Slide Markup with LaTeX: First Steps

Since starting to create (a large number of) presentations using LaTeX, I’ve been impressed at how easy this is to pick up and also how quick it is to work with marked up content rather than dragging objects around in Impress or equivalent. With that in mind, I thought I’d outline the very basics of the markup (with probably more snippets to follow as I discover them).

Start at the very beginning

First of all, LaTeX templates are fussy things, start with someone else’s outline (for example the one Dave posted, which I use), or one you made earlier.
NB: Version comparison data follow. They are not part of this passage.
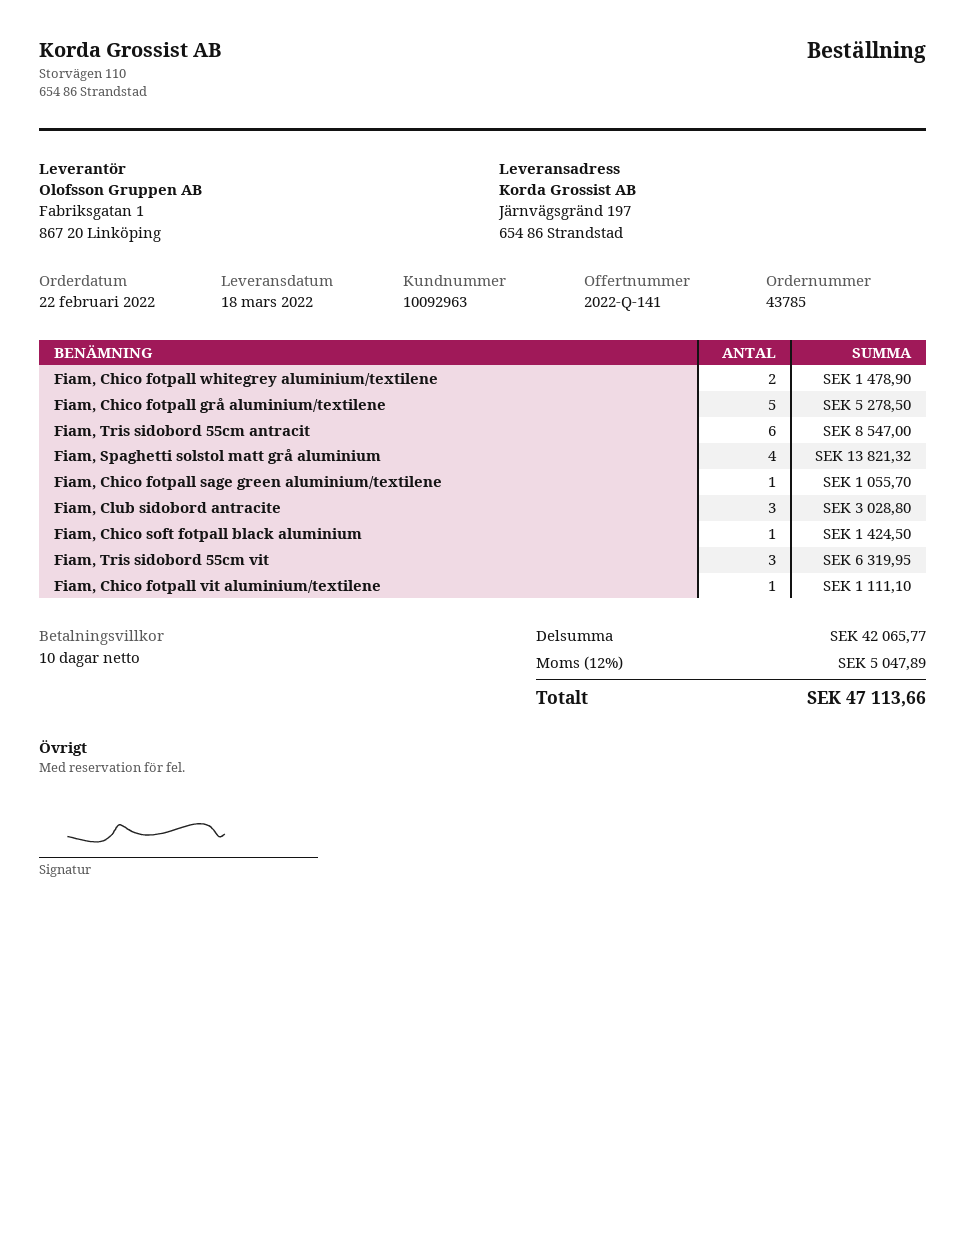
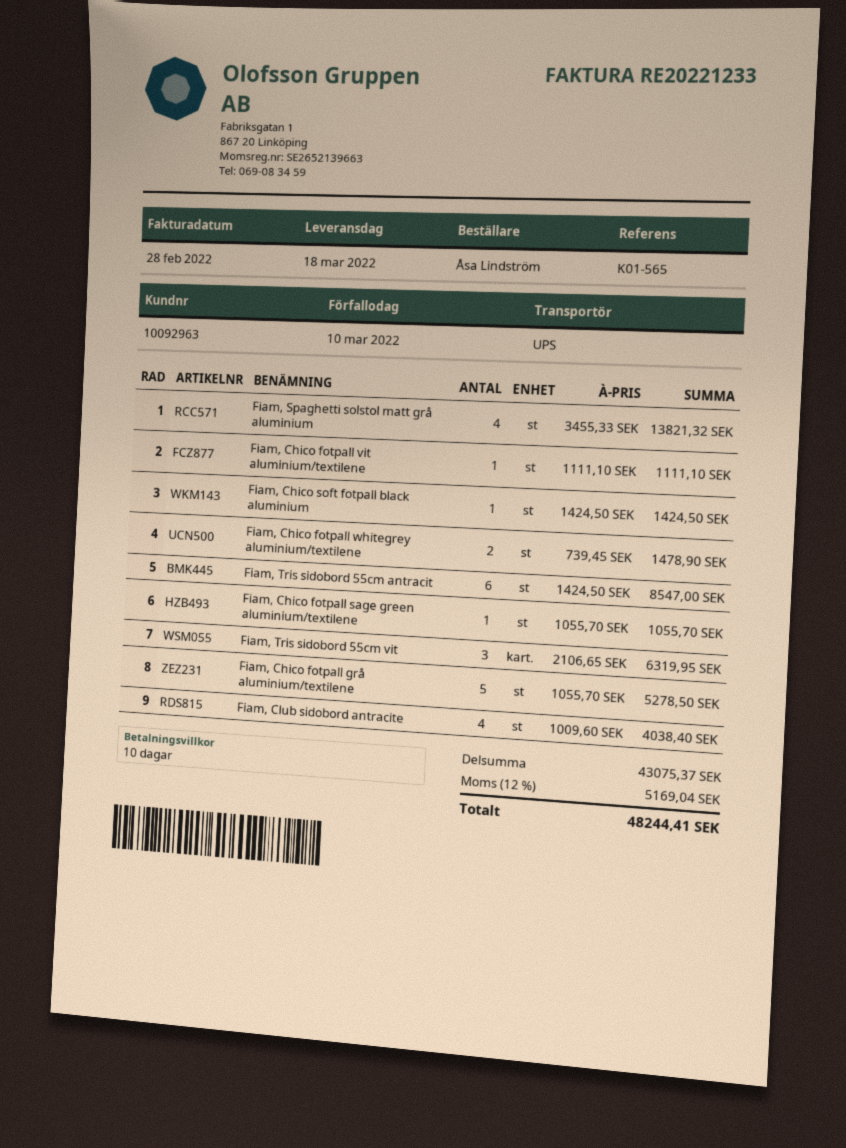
Fiam, Club sidobord antracite: 3 for 3028.80 -> 4 for 4038.40
subtotal: 42065.77 -> 43075.37
tax: 12% = 5047.89 -> 12% = 5169.04
total: 47113.66 -> 48244.41

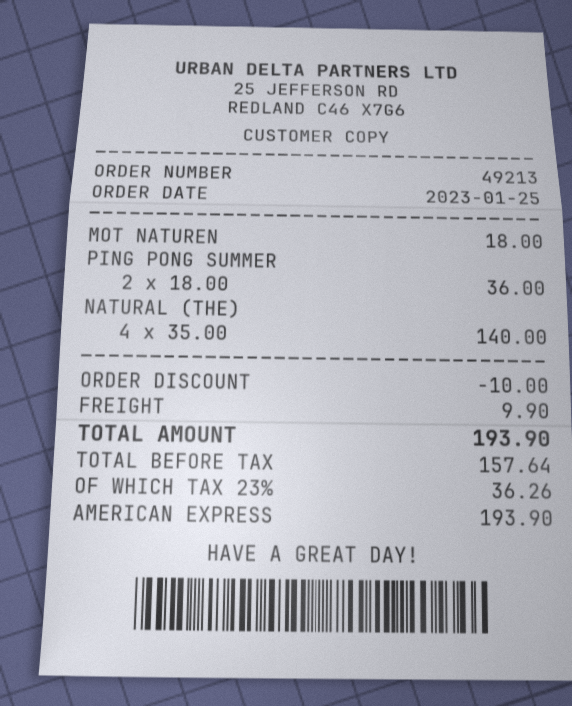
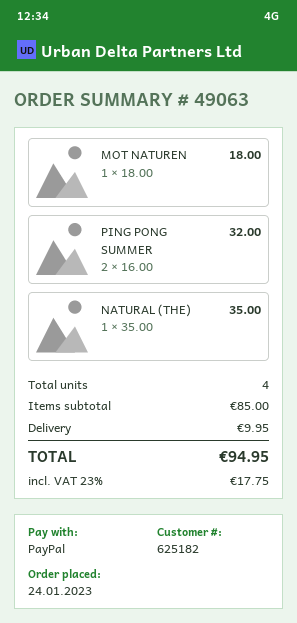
order number: 49213 -> 49063
order date: 2023-01-25 -> 2023-01-24
payment method: American Express -> PayPal
PING PONG SUMMER: 2 x 18.00 = 36.00 -> 2 x 16.00 = 32.00
NATURAL (THE): 4 x 35.00 = 140.00 -> 1 x 35.00 = 35.00
discount: 10.00 -> none
shipping: 9.90 -> 9.95
tax: 23% = 36.26 -> 23% = 17.75
total: 193.90 -> 94.95

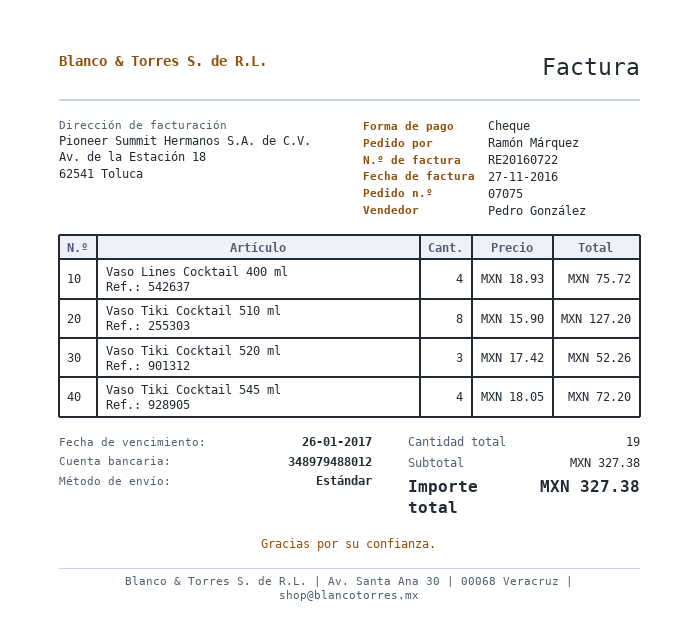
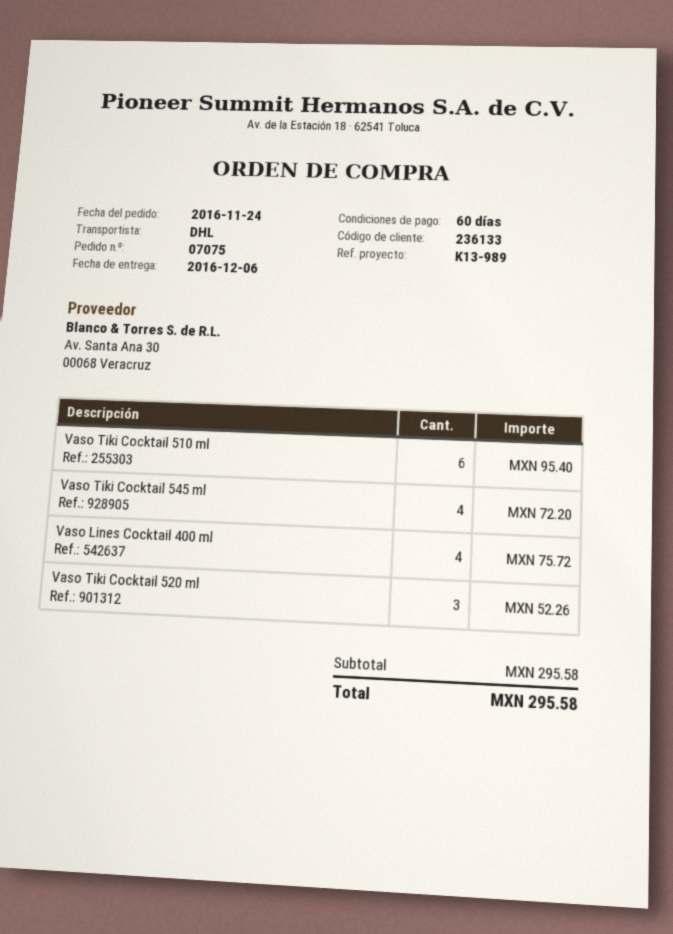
shipping method: standard -> DHL
Vaso Tiki Cocktail 510 ml: 8 for 127.20 -> 6 for 95.40
subtotal: 327.38 -> 295.58
total: 327.38 -> 295.58

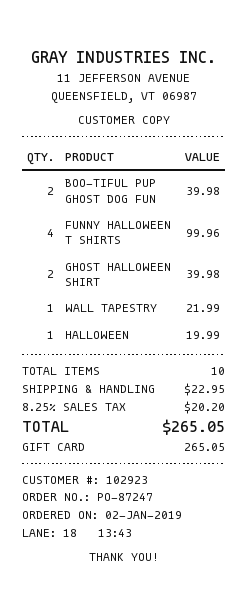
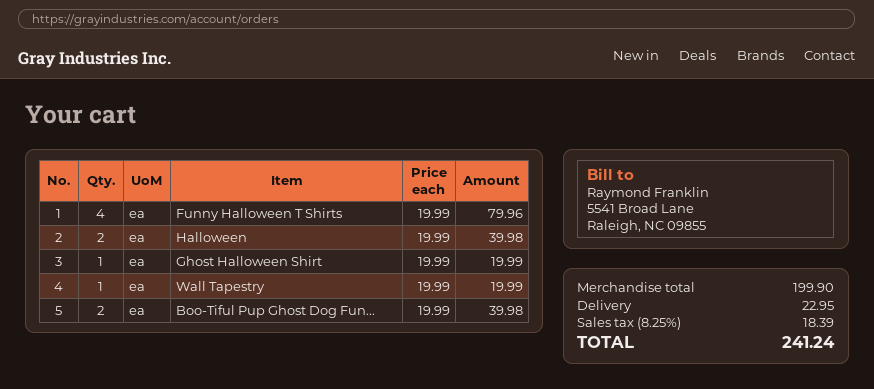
FUNNY HALLOWEEN T SHIRTS: 4 for 99.96 -> 4 for 79.96
GHOST HALLOWEEN SHIRT: 2 for 39.98 -> 1 for 19.99
WALL TAPESTRY: 1 for 21.99 -> 1 for 19.99
HALLOWEEN: 1 for 19.99 -> 2 for 39.98
tax: 8.25% = 20.20 -> 8.25% = 18.39
total: 265.05 -> 241.24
There is some preamble and then the main contents of the presentation go between the \begin{document} and \end{document} bits.

My talks consist entirely of sections and slides, for example, here’s a snippet:


      OOP supports inheritance
          \item similar classes can share a parent and override features
          \item improves modularity, avoids duplication
          \item classes can only have one parent (unlike some other languages)
          \item classes can have many children
          \item there can be as many generations of inheritance as we need


Which results in PDF slides like this:

The section element gives me a slide with that as its title. Each slide has a title area itself at the top, and we can add things to the body. This slide includes both bullet points (the itemize elements can be nested) and an image, included using the includegraphics command.

I am using vim to create these slides, and there’s a plugin which makes swift creation of this syntax quick and easy to do, and so far I’m finding this a very intuitive way to work with content to mark it up and generate consistently styled materials later on. The style you see in the example presentation is one very generously made for me by Dave Ingram, based on the paintings style which ships in various different colours with powerdot, cheers Dave :)

4 thoughts on “Slide Markup with LaTeX: First Steps

  1. I thoroughly advocate starting with an existing template :) However, one thing that’s particular difficult with LaTeX is finding up-to-date information on the “current” way to do things rather than the “old” way to do things. When I taught a LaTeX course recently, I focused only on more modern things – beamer, TikZ, listings, bclogo, datatool and so on. I had to read a lot of mailing lists, blogs, community sites etc. to find these things out. I’m thinking of doing an online version of the whole course with a decent running example, once I get an idea of how to make an example that has interesting content and also gets across all the things I want to include…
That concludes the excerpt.